コンテナーごとのクライアントは、データをグリッド内の場所に保管し、データへのハンドルを取得し、そのハンドルを使用してデータに再びアクセスするため、上記の説明は通常の FIXED_PARTITION またはハッシュ・データ・グリッドと異なります。 固定区画の場合のような、アプリケーション提供のキーはありません。

デプロイメントは、各セッションごとに新規区画を作りません。 そのため、コンテナーごとのデプロイメントでは、データを区画に保管するために使用されるキーは、その区画内で固有でなければなりません。 例えば、クライアントが固有の SessionID を生成し、それをキーとして使用してその区画内のマップの情報を検索するという例が考えられます。 複数のクライアント・セッションが同じ区画と対話するため、アプリケーションは固有のキーを使用してセッション・データを特定の各区画に保管する必要があります。

上記の例では 5 つの区画を使用しましたが、objectgrid XML ファイルの numberOfPartitions パラメーターを使用すると、必要に応じて区画を指定することができます。 データ・グリッドごとではなく、設定はコンテナーごとです。 (レプリカの数は、固定区画ポリシーの場合と同じ方法で指定されます。)

コンテナーごとのポリシーは、複数ゾーンでも使用できます。 可能であれば、eXtreme Scale は、プライマリーがそのクライアントと同じゾーンにある区画に SessionHandle を返します。 クライアントは、コンテナーのパラメーターとして、または API を使用してゾーンを指定できます。 クライアント・ゾーン ID は serverproperties または clientproperties を使用して設定することができます。

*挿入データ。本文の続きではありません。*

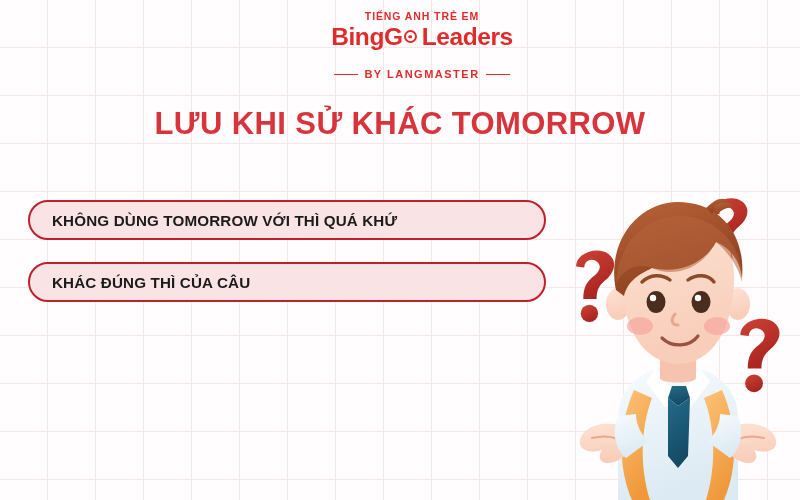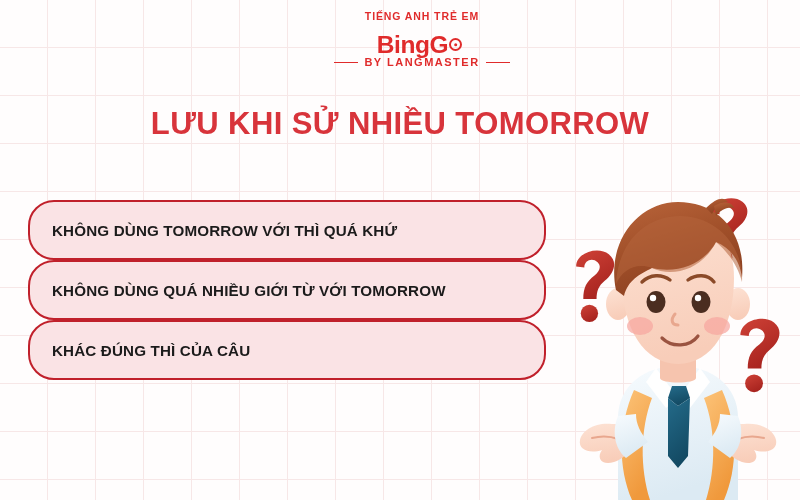--- a/index.html
+++ b/index.html
@@ -51,7 +51,6 @@
     align-items: center;
     justify-content: center;
     gap: 0px;
-    margin-top: 8px;
   }
   .logo-mark {
     display: inline-block;

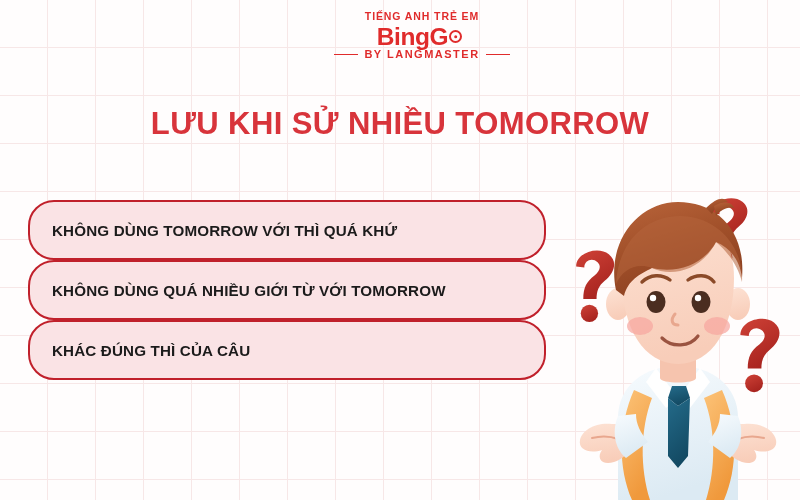--- a/index.html
+++ b/index.html
@@ -148,6 +148,7 @@
     <div id="logo-wordmark">
       <span>BingG</span>
       <span class="logo-mark"></span>
+      <span>Leaders</span>
     </div>
     <div id="logo-byline-wrap">
       <span class="byline-rule"></span>

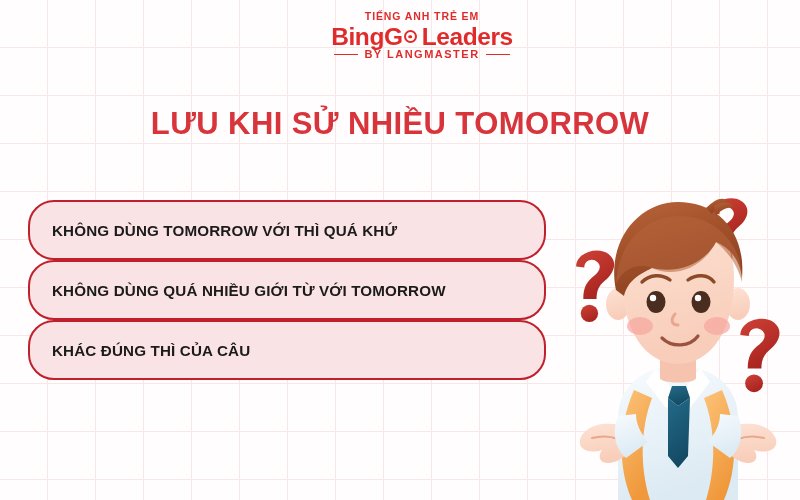--- a/index.html
+++ b/index.html
@@ -72,7 +72,7 @@
     transform: translate(-50%, -50%);
   }
   #logo-byline-wrap {
-    margin-top: 0;
+    margin-top: 20px;
     display: flex;
     align-items: center;
     justify-content: center;

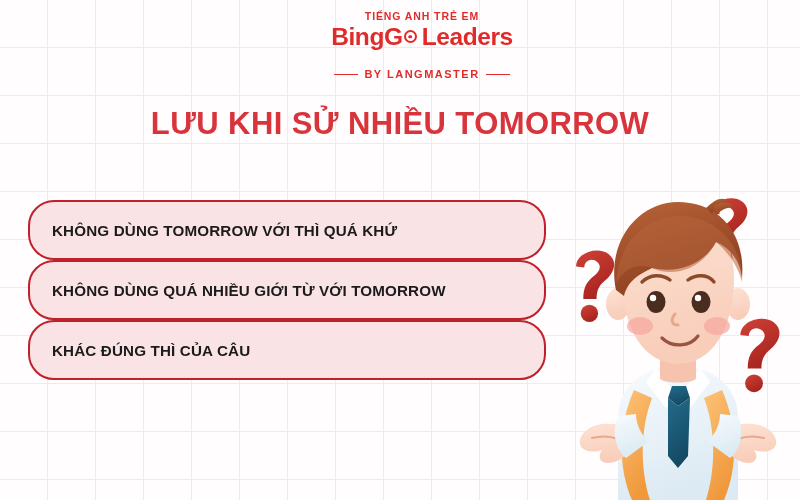--- a/index.html
+++ b/index.html
@@ -158,7 +158,7 @@
   </div>
 
   <h1 id="title">
-    <span class="title-line">LƯU KHI SỬ NHIỀU TOMORROW</span>
+    <span class="title-line">LƯU KHI SỬ KHÁC TOMORROW</span>
   </h1>
 
   <div id="pill-list">

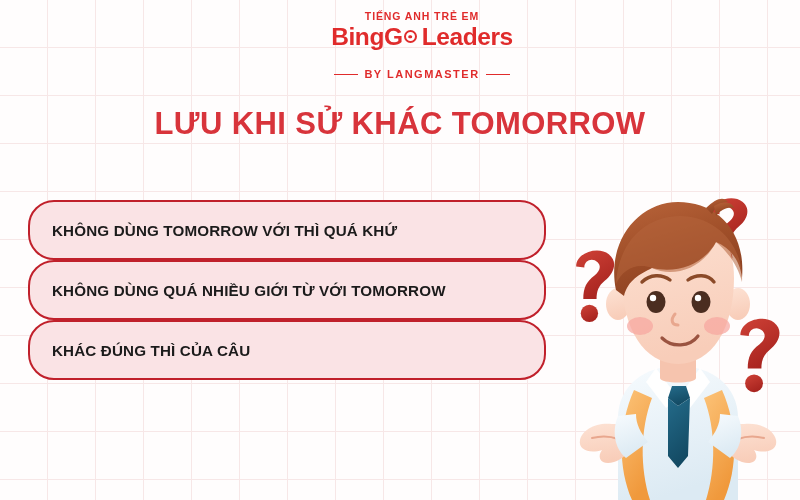--- a/index.html
+++ b/index.html
@@ -113,7 +113,8 @@
   }
   .pill {
     position: relative;
-    height: 60px;
+    height: 40px;
+    margin-bottom: 22px;
     background: #fae3e5;
     border: 2.6px solid #c0202b;
     border-radius: 26px;

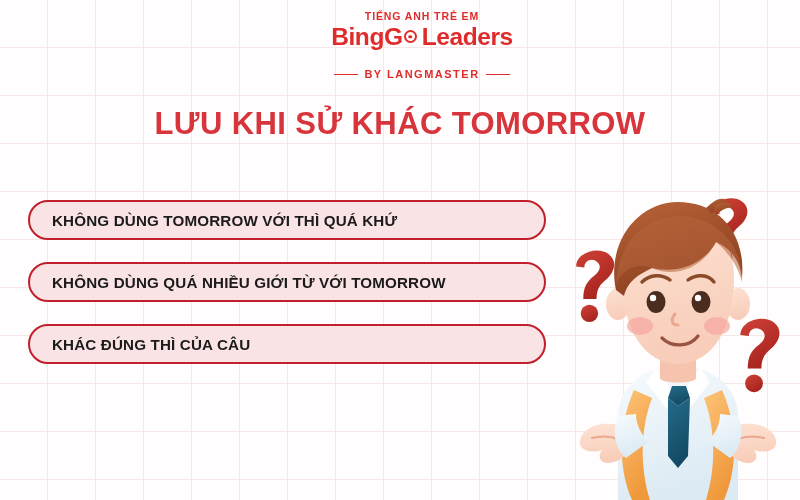--- a/index.html
+++ b/index.html
@@ -167,9 +167,6 @@
       <span class="pill-label">KHÔNG DÙNG TOMORROW VỚI THÌ QUÁ KHỨ</span>
     </div>
     <div class="pill">
-      <span class="pill-label">KHÔNG DÙNG QUÁ NHIỀU GIỚI TỪ VỚI TOMORROW</span>
-    </div>
-    <div class="pill">
       <span class="pill-label">KHÁC ĐÚNG THÌ CỦA CÂU</span>
     </div>
   </div>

データ・グリッドの PER_CONTAINER ストラテジーは、データベース指向データではなく、会話型状態を保管するアプリケーションに適しています。データにアクセスするキーは会話 ID で、特定のデータベース・レコードには関係しません。 このストラテジーにより、パフォーマンスはさらに向上し (例えばプライマリー区画をサーブレットと連結できるので)、構成はさらに容易になります (区画およびコンテナーを計算する必要はありません)。